Front-end code edit data
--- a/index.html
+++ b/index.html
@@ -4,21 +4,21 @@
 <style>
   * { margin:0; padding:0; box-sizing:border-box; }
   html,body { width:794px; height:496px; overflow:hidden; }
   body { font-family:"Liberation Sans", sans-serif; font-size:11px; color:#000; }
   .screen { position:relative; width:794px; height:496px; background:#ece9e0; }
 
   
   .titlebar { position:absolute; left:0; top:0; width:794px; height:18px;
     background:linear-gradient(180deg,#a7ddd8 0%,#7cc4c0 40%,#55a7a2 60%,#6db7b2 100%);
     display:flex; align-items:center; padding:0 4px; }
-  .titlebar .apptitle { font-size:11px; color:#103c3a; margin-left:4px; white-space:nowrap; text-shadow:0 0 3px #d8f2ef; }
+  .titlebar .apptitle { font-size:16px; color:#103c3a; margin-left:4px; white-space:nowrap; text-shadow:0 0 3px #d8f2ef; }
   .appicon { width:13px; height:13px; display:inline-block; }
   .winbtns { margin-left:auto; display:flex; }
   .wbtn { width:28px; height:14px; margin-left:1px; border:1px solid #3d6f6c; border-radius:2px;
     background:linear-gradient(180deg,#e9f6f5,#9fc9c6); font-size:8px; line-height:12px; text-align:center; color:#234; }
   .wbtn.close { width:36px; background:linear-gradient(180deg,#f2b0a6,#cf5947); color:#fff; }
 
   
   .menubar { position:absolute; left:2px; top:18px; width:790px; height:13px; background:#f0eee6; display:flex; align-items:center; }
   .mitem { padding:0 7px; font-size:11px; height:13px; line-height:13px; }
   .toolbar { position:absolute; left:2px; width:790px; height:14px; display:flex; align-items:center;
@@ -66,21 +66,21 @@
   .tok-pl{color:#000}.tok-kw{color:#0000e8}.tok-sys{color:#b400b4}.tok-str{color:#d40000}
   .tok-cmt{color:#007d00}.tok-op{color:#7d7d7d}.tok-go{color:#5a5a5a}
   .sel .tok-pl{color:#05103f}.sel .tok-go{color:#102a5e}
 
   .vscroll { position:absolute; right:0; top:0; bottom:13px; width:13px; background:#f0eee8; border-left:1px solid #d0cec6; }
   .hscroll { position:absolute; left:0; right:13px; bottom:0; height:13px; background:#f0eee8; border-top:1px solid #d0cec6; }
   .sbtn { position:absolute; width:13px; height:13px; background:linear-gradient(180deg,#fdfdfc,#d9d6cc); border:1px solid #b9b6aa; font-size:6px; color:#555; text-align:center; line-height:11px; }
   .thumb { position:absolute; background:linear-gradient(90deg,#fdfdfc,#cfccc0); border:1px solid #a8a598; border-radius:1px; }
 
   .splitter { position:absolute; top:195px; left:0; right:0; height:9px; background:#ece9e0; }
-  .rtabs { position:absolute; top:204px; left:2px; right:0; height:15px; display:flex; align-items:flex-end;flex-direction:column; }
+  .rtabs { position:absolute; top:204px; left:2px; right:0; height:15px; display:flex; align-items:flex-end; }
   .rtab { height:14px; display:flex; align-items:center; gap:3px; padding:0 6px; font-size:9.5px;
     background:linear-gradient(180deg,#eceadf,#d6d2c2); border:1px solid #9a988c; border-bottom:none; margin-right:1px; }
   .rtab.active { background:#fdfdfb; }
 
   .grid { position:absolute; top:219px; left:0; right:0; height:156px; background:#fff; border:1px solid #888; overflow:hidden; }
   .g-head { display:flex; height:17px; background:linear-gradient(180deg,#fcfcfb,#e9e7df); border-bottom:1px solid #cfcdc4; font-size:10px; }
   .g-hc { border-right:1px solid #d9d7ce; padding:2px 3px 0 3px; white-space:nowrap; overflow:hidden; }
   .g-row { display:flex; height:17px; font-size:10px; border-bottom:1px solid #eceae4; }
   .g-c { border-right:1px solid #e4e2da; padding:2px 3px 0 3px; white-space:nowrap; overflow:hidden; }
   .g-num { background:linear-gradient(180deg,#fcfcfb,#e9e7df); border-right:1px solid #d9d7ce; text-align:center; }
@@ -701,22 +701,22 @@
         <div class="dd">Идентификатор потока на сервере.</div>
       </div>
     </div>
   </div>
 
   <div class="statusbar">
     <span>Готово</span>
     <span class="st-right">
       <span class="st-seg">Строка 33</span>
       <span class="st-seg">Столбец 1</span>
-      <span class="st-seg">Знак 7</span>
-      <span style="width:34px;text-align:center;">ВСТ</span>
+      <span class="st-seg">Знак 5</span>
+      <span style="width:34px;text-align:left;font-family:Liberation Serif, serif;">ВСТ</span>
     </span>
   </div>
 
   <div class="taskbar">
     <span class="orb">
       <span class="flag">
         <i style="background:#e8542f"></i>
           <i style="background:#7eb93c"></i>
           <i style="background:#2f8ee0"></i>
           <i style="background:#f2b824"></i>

...

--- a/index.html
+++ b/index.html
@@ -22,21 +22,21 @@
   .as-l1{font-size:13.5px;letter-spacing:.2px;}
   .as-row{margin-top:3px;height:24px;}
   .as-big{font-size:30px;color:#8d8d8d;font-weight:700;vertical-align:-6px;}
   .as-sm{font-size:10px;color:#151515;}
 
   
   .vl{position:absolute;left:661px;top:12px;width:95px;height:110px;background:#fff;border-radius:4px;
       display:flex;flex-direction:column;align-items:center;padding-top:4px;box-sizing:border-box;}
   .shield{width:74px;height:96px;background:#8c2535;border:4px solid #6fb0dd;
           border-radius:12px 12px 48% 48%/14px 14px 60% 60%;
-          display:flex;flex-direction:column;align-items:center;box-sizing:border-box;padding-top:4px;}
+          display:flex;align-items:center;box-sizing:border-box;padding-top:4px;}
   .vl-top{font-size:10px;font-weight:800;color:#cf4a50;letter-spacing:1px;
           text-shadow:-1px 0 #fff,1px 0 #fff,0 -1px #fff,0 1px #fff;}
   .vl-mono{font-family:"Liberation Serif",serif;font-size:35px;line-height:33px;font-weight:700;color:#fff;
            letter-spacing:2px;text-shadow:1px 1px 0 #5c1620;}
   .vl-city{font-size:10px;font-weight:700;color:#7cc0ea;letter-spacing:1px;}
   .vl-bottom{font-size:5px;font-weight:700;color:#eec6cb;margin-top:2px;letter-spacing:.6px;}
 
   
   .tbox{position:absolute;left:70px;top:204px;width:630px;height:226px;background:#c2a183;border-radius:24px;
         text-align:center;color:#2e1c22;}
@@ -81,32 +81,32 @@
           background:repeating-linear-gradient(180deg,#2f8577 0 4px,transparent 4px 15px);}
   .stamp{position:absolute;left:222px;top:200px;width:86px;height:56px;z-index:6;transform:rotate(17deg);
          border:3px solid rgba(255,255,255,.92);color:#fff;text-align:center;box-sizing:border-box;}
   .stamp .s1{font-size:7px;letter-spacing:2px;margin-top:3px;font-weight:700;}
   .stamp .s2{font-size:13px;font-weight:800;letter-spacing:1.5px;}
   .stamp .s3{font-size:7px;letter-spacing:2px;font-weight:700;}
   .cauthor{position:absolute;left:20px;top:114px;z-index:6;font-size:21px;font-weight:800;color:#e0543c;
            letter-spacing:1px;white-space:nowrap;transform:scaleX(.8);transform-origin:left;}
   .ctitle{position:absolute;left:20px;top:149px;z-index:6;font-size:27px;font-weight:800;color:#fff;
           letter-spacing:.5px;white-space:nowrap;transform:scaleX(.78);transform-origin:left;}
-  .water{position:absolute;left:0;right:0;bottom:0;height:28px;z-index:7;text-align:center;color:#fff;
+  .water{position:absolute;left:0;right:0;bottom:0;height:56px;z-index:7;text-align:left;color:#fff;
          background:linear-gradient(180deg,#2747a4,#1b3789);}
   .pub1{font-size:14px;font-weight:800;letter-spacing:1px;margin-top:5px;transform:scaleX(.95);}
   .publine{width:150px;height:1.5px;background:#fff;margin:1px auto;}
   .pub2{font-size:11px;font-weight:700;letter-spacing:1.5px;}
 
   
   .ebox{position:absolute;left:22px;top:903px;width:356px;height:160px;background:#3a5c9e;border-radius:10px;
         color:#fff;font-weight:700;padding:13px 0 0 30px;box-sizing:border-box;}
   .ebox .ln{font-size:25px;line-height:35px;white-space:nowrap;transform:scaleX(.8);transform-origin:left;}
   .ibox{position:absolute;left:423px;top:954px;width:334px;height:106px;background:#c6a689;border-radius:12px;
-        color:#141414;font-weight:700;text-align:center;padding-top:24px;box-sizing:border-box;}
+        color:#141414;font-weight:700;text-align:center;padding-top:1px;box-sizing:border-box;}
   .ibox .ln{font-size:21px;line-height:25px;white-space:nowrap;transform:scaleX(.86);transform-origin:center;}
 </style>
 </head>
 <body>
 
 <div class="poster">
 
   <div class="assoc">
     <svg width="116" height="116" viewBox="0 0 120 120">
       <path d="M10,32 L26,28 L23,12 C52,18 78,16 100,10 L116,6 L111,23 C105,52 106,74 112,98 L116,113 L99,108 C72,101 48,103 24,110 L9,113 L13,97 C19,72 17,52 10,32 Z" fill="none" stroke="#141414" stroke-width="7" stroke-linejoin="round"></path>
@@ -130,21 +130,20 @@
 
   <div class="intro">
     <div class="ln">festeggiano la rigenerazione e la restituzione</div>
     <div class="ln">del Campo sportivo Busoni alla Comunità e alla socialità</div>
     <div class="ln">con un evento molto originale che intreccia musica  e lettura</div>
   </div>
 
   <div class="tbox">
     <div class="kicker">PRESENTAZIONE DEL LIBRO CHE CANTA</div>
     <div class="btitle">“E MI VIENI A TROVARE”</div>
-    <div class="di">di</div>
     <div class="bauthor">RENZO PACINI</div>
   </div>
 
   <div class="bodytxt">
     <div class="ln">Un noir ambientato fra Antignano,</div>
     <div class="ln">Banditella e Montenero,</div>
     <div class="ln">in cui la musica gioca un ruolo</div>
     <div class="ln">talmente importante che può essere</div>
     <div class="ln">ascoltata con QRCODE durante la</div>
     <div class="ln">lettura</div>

[WHAT IS NEEDED] Print, from the entries above, the line with "position:absolute; right:0; top:0;", the line with "padding:0 6px; font-size:9.5px;" and all lines between them, exactly and with nothing else.

[THE COMPLETED TASK]
   .vscroll { position:absolute; right:0; top:0; bottom:13px; width:13px; background:#f0eee8; border-left:1px solid #d0cec6; }
   .hscroll { position:absolute; left:0; right:13px; bottom:0; height:13px; background:#f0eee8; border-top:1px solid #d0cec6; }
   .sbtn { position:absolute; width:13px; height:13px; background:linear-gradient(180deg,#fdfdfc,#d9d6cc); border:1px solid #b9b6aa; font-size:6px; color:#555; text-align:center; line-height:11px; }
   .thumb { position:absolute; background:linear-gradient(90deg,#fdfdfc,#cfccc0); border:1px solid #a8a598; border-radius:1px; }
 
   .splitter { position:absolute; top:195px; left:0; right:0; height:9px; background:#ece9e0; }
-  .rtabs { position:absolute; top:204px; left:2px; right:0; height:15px; display:flex; align-items:flex-end;flex-direction:column; }
+  .rtabs { position:absolute; top:204px; left:2px; right:0; height:15px; display:flex; align-items:flex-end; }
   .rtab { height:14px; display:flex; align-items:center; gap:3px; padding:0 6px; font-size:9.5px;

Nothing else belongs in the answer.